Revision tracking records:

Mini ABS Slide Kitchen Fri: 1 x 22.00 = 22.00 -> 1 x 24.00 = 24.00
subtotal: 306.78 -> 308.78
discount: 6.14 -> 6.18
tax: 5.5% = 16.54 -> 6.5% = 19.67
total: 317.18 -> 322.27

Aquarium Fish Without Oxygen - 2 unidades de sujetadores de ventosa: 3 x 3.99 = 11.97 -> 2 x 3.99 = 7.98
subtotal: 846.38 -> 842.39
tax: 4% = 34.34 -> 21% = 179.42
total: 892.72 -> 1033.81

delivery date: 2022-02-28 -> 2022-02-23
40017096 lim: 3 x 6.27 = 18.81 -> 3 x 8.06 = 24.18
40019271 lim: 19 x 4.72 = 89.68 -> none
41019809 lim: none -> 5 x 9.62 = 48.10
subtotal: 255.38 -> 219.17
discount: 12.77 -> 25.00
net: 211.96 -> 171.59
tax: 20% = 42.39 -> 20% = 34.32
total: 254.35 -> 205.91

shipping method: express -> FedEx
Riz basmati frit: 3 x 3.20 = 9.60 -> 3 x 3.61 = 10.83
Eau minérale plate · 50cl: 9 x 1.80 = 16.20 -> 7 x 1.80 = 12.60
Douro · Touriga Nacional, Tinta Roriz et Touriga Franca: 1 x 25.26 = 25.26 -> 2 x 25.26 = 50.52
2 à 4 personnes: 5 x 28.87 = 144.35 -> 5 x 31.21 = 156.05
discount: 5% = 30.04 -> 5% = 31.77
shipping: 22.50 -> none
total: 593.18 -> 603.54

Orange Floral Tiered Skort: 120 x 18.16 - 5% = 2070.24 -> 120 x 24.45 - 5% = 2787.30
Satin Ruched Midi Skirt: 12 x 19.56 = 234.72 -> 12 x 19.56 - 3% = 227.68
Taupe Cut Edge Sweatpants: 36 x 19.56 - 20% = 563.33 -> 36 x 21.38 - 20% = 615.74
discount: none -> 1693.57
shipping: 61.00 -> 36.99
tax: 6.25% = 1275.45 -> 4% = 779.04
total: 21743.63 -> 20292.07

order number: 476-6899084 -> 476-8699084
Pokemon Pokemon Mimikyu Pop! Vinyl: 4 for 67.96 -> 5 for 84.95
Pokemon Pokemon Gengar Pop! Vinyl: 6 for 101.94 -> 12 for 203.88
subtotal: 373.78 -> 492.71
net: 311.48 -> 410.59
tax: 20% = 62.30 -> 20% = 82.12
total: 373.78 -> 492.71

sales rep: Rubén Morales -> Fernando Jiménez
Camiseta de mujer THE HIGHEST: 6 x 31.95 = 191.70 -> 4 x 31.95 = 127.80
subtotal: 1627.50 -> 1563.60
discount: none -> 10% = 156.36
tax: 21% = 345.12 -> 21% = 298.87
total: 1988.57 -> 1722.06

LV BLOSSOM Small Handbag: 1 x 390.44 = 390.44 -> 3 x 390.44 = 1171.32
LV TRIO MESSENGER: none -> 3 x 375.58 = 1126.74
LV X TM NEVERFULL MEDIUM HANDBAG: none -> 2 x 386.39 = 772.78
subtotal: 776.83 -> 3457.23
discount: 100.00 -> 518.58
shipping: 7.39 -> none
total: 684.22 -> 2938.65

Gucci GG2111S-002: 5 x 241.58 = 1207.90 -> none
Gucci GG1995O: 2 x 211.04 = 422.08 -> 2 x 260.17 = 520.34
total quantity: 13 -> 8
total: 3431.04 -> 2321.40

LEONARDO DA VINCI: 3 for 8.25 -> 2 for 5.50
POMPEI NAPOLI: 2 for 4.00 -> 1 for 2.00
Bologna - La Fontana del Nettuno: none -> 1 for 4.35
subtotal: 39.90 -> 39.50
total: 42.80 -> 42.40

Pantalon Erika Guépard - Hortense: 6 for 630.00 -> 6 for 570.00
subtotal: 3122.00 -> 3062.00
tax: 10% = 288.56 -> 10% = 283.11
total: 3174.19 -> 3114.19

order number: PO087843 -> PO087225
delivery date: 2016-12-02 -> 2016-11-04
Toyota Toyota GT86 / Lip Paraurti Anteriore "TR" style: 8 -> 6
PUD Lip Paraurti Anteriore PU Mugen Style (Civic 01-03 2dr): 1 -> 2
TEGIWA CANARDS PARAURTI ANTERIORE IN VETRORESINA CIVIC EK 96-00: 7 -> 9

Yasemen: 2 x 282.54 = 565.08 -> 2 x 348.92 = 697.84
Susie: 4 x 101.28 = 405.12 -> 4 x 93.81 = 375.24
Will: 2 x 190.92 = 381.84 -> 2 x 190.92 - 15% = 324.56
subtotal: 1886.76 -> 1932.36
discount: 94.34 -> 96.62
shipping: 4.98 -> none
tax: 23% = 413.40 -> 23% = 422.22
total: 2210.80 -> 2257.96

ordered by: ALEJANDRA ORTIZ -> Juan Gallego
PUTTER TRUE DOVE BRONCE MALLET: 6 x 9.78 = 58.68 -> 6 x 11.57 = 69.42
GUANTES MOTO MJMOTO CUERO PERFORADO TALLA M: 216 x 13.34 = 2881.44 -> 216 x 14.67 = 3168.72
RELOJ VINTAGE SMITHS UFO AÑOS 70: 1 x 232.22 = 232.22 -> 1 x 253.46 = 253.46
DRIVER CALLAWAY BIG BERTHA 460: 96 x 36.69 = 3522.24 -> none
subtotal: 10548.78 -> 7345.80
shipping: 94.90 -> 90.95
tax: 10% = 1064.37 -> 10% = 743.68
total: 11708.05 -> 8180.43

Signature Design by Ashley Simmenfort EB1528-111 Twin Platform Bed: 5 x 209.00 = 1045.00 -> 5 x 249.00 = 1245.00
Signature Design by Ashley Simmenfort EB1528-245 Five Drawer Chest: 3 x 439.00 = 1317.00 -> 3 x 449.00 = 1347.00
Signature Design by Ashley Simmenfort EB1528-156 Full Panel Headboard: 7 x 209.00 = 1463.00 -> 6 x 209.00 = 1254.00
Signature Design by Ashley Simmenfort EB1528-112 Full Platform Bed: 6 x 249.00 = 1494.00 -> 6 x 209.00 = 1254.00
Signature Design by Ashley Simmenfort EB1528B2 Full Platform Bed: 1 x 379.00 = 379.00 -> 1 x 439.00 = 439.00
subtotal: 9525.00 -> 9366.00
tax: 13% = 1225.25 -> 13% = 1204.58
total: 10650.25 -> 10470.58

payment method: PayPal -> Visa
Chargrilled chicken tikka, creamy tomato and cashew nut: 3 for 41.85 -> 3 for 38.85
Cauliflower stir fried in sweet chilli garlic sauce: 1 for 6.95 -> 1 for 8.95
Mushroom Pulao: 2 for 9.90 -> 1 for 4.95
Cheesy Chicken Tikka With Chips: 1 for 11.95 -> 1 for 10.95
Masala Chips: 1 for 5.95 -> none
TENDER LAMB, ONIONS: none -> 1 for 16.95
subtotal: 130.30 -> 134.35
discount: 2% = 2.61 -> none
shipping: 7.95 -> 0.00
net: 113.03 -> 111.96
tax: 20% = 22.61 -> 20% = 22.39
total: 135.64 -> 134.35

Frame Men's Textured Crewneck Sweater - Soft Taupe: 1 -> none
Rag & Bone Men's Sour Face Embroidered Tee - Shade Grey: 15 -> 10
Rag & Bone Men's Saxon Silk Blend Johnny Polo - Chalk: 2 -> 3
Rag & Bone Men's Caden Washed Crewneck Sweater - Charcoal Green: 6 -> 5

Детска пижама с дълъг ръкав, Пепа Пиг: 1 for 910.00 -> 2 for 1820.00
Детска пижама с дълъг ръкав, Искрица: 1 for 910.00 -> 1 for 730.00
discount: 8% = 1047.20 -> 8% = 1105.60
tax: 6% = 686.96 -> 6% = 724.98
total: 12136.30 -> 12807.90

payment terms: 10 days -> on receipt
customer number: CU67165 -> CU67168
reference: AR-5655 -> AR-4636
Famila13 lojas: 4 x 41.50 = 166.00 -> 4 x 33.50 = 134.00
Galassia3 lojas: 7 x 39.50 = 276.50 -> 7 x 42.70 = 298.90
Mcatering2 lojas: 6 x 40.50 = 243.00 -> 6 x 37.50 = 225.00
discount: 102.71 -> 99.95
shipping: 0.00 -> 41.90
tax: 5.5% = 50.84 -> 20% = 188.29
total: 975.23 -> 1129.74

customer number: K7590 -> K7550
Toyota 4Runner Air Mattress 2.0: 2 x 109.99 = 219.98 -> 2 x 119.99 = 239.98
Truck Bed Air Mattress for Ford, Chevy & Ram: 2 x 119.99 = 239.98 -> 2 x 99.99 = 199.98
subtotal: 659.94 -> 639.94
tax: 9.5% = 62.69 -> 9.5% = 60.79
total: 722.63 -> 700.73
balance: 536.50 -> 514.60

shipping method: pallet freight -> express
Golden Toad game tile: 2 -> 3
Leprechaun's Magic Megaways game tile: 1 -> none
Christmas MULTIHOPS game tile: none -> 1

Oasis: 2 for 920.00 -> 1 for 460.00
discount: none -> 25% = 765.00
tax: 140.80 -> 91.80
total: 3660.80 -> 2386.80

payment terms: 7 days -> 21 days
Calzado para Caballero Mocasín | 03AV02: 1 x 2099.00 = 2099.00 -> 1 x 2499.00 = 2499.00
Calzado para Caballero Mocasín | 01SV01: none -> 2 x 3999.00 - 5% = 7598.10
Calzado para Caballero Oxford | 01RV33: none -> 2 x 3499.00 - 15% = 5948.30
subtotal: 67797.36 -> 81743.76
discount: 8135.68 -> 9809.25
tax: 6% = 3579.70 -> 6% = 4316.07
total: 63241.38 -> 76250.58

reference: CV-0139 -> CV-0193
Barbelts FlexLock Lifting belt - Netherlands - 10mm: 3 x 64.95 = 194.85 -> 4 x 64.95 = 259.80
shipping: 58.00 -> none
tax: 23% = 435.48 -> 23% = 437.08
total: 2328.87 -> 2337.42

:: Instructions for the task ::
All that belongs in the answer is the run of lines above from the line containing "Aquarium Fish Without" through the line containing "total: 1988.57 -> 1722.06", exactly as written.

:: Completed exercise ::
Aquarium Fish Without Oxygen - 2 unidades de sujetadores de ventosa: 3 x 3.99 = 11.97 -> 2 x 3.99 = 7.98
subtotal: 846.38 -> 842.39
tax: 4% = 34.34 -> 21% = 179.42
total: 892.72 -> 1033.81

delivery date: 2022-02-28 -> 2022-02-23
40017096 lim: 3 x 6.27 = 18.81 -> 3 x 8.06 = 24.18
40019271 lim: 19 x 4.72 = 89.68 -> none
41019809 lim: none -> 5 x 9.62 = 48.10
subtotal: 255.38 -> 219.17
discount: 12.77 -> 25.00
net: 211.96 -> 171.59
tax: 20% = 42.39 -> 20% = 34.32
total: 254.35 -> 205.91

shipping method: express -> FedEx
Riz basmati frit: 3 x 3.20 = 9.60 -> 3 x 3.61 = 10.83
Eau minérale plate · 50cl: 9 x 1.80 = 16.20 -> 7 x 1.80 = 12.60
Douro · Touriga Nacional, Tinta Roriz et Touriga Franca: 1 x 25.26 = 25.26 -> 2 x 25.26 = 50.52
2 à 4 personnes: 5 x 28.87 = 144.35 -> 5 x 31.21 = 156.05
discount: 5% = 30.04 -> 5% = 31.77
shipping: 22.50 -> none
total: 593.18 -> 603.54

Orange Floral Tiered Skort: 120 x 18.16 - 5% = 2070.24 -> 120 x 24.45 - 5% = 2787.30
Satin Ruched Midi Skirt: 12 x 19.56 = 234.72 -> 12 x 19.56 - 3% = 227.68
Taupe Cut Edge Sweatpants: 36 x 19.56 - 20% = 563.33 -> 36 x 21.38 - 20% = 615.74
discount: none -> 1693.57
shipping: 61.00 -> 36.99
tax: 6.25% = 1275.45 -> 4% = 779.04
total: 21743.63 -> 20292.07

order number: 476-6899084 -> 476-8699084
Pokemon Pokemon Mimikyu Pop! Vinyl: 4 for 67.96 -> 5 for 84.95
Pokemon Pokemon Gengar Pop! Vinyl: 6 for 101.94 -> 12 for 203.88
subtotal: 373.78 -> 492.71
net: 311.48 -> 410.59
tax: 20% = 62.30 -> 20% = 82.12
total: 373.78 -> 492.71

sales rep: Rubén Morales -> Fernando Jiménez
Camiseta de mujer THE HIGHEST: 6 x 31.95 = 191.70 -> 4 x 31.95 = 127.80
subtotal: 1627.50 -> 1563.60
discount: none -> 10% = 156.36
tax: 21% = 345.12 -> 21% = 298.87
total: 1988.57 -> 1722.06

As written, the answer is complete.